Meta will reportedly soon use people's Facebook and Instagram posts as training data for the tech giant's artificial intelligence tools, including posts originating from 2007. Several countries have the option to opt out of the new policy but others are forced to comply.
Beginning on June 26, Meta will begin using user data dating back to 2007 to train and enhance their AI technologies as part of the new privacy policy. Except for private messages, this covers user postings, images, captions, and messages to Meta's AI chatbot.
Only users in the US state of Illinois and the European Union are now able to opt-out due to AI protection rules like the General Data Protection Regulation (GDPR) in effect in these regions. Conversely, Australia is one of the countries that is unable to withdraw from the policy.
As a result, the advocacy group NOYB (none of your business) has filed 11 complaints with the EU, alleging that Meta intends to use years' worth of private photos, posts, and online tracking data for an unidentified "AI technology" that can gather personal information from any source and share it with any number of unidentified third parties. As a result, the group is pleading with authorities to intervene and revoke the policy.
According to NOYB, it would affect about 400 million customers throughout Europe. The fact that users would have to actively choose not to submit data in the future, according to the group, was troubling.
Hollywood as AI Training Data
Meta went so far as to offer Hollywood production and film studios AI licensing deals for millions of dollars, as it searches for methods to feed its AI models with high-quality data.
Along with Google, Meta waved tens of millions of dollars at Hollywood studios, hoping to collaborate with them on advancing AI technology.
According to sources, Google and Meta have not yet released an official statement about these new proposals for studios and businesses, which are focused on enhancing their AI video creation.
Concerns regarding AI's potential to influence video editing and production are enormous, with the SAG-AFTRA and WGA strikes being two of the most significant examples of resistance.
AI Training on AI Data
Training data for AI continues to be a significant concern for Big Tech as previous sources have reported that internet data is running out for AI companies to train their models.

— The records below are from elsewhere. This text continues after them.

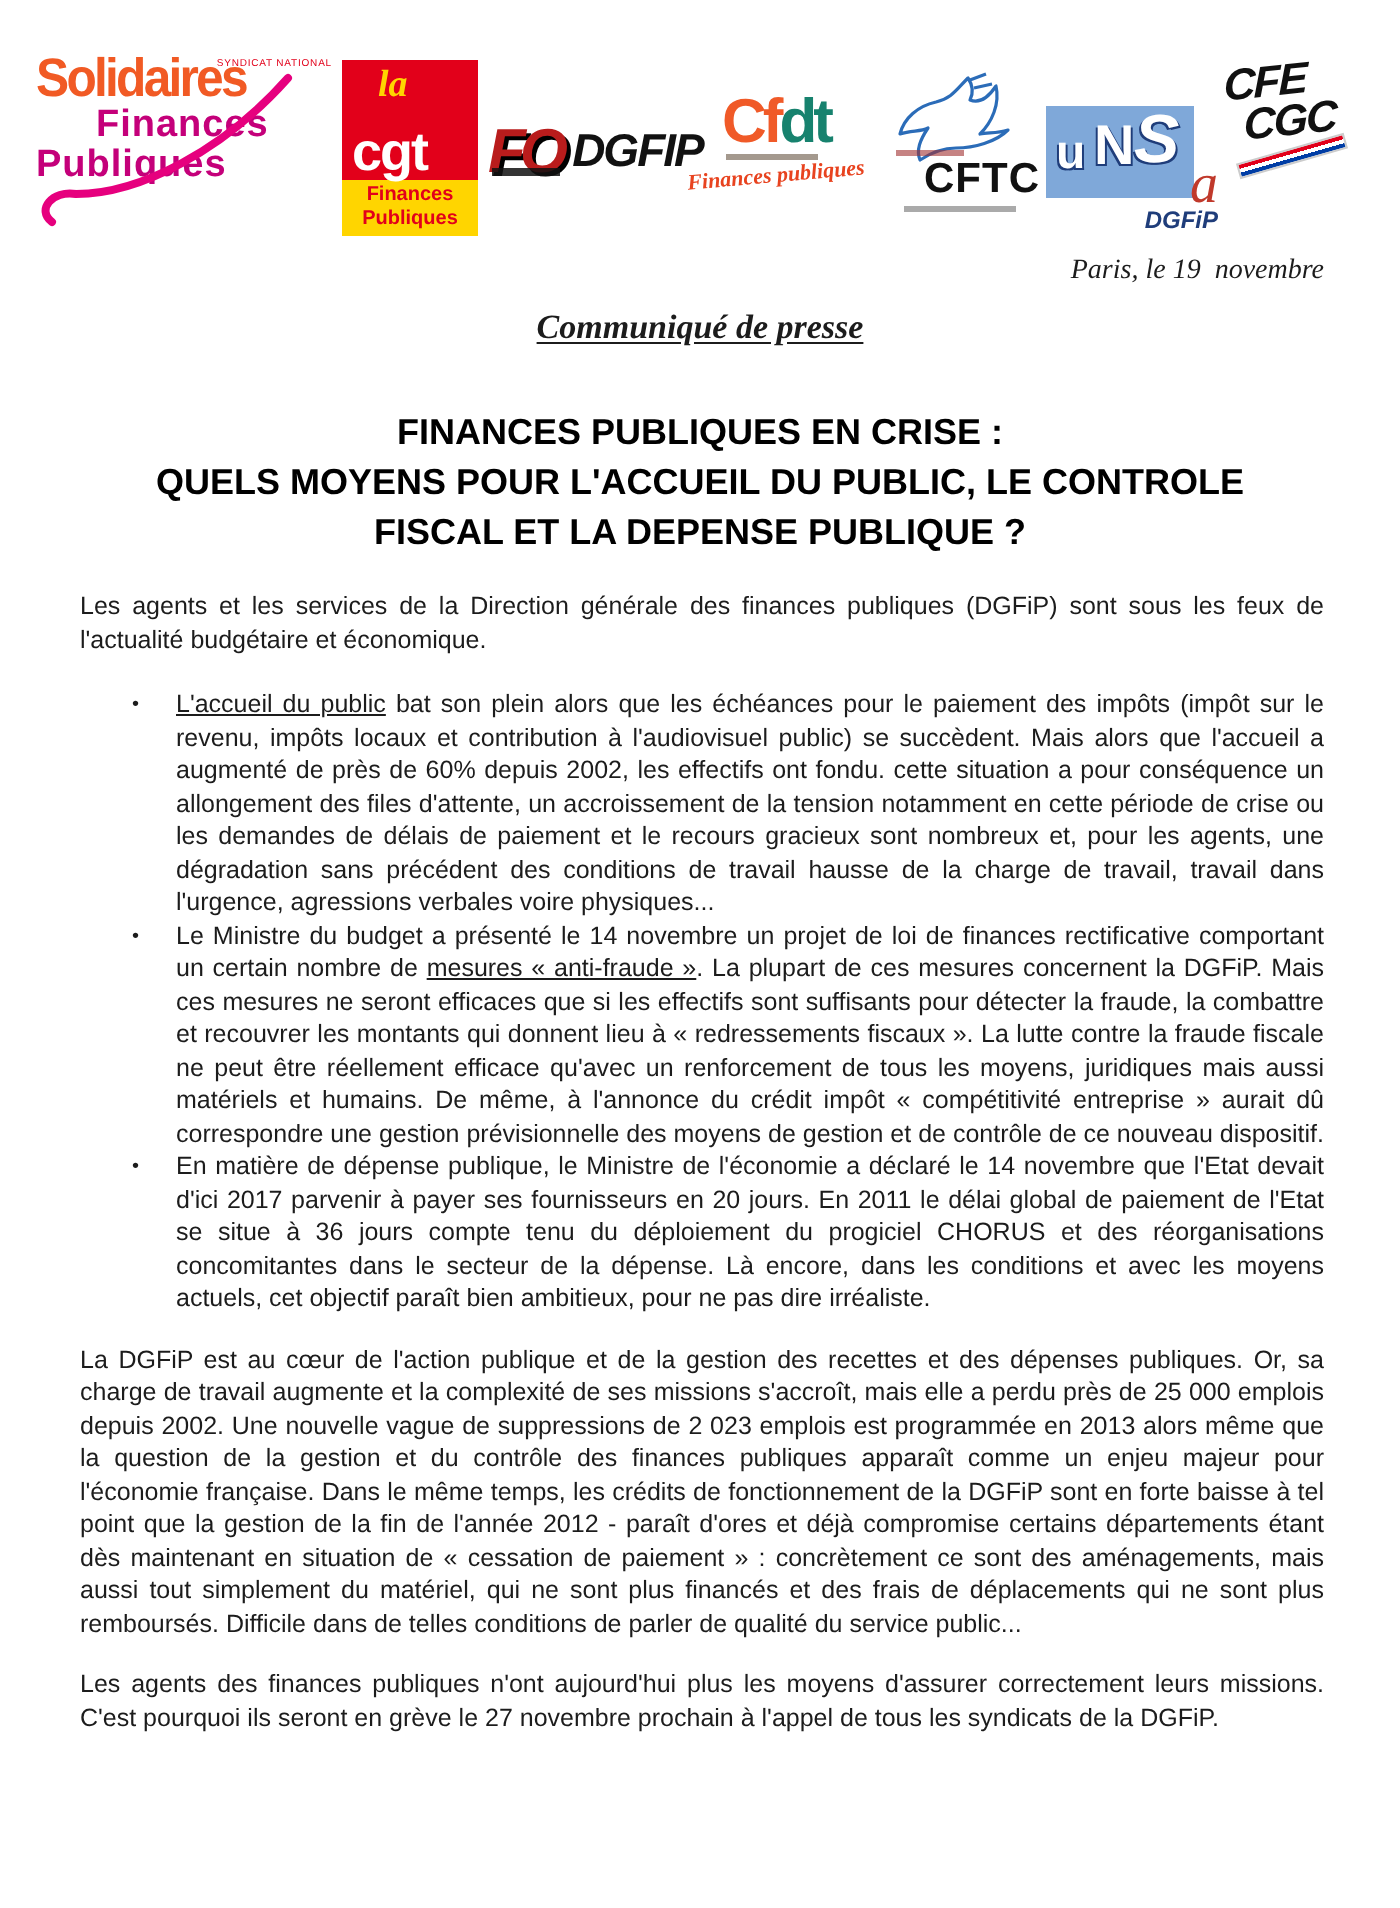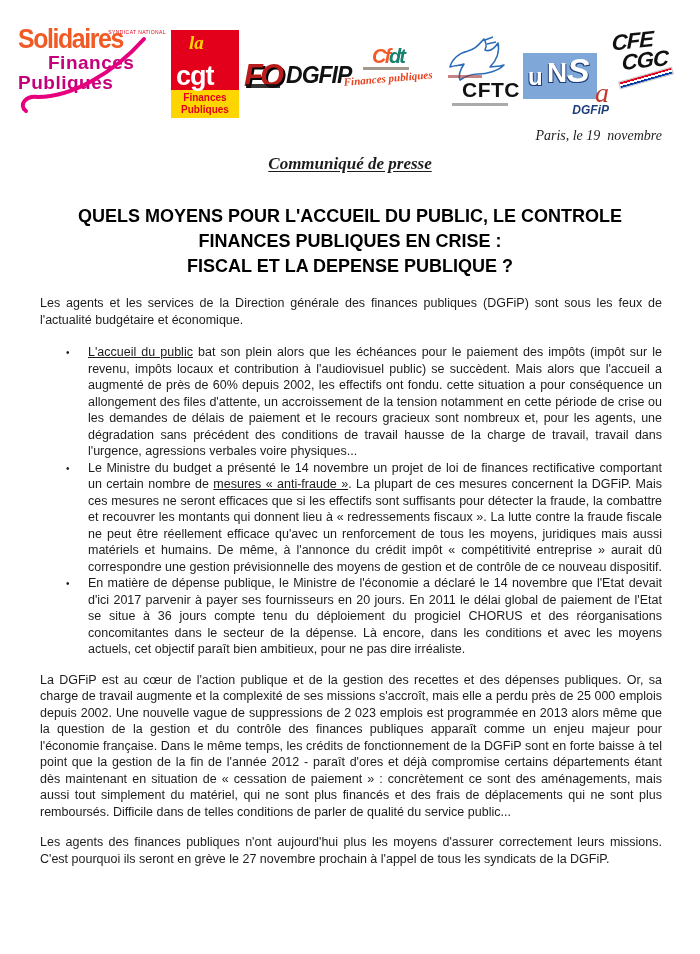--- a/index.html
+++ b/index.html
@@ -44,7 +44,7 @@
 
   
   .logo-cfdt { width:98px; margin-top:22px; text-align:center; }
-  .cfdt-word { font-weight:800; font-size:20px; font-style:italic; letter-spacing:-2px; line-height:.9; }
+  .cfdt-word { font-weight:800; font-size:31px; letter-spacing:-2px; line-height:.9; }
   .cfdt-c, .cfdt-f { color:#F05A28; }
   .cfdt-d, .cfdt-t { color:#17826E; }
   .cfdt-micro { width:46px; height:3px; background:#5a4632; opacity:.55; margin:2px auto 2px 24px; }

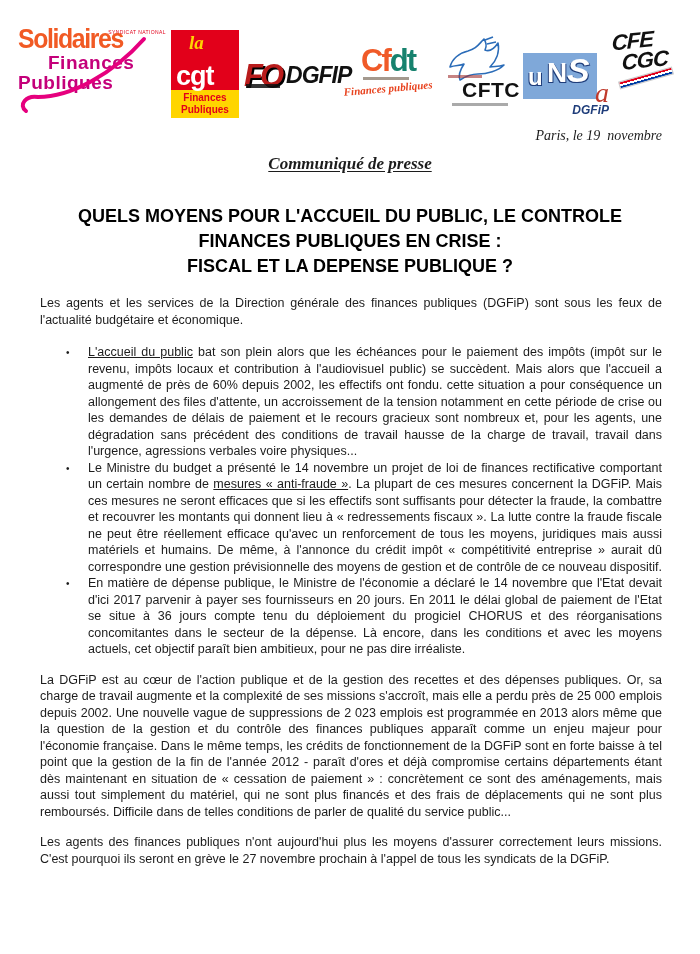--- a/index.html
+++ b/index.html
@@ -176,8 +176,8 @@
   <div class="communique">Communiqué de presse</div>
 
   <div class="title">
+    <div>FINANCES PUBLIQUES EN CRISE :</div>
     <div>QUELS MOYENS POUR L'ACCUEIL DU PUBLIC, LE CONTROLE</div>
-    <div>FINANCES PUBLIQUES EN CRISE :</div>
     <div>FISCAL ET LA DEPENSE PUBLIQUE ?</div>
   </div>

In contrast to Meta's most recent strategy, AI companies are looking into other ways to get training data as traditional internet data sources are becoming more scarce.
Some are using AI algorithms to create synthetic data and publicly accessible video transcripts. However, because it relies on artificially generated data, this strategy has its own set of drawbacks, such as an increased chance of AI model hallucinations.
Experts are worried about the possible consequences of training AI models with synthetic data due to its dependence. Concerns have been raised regarding a process known as "digital inbreeding," in which AI models that are trained on data created by AI systems may experience instability problems, resulting in less-than-ideal performance or failure.
AI behemoths like OpenAI are taking a unique approach to model training in response to the data shortage issue. For example, OpenAI, the company that created ChatGPT, is reportedly considering training its GPT-5 model with transcriptions of publicly accessible YouTube videos. These strategies have been criticized, though, and video content creators may even file legal challenges in response.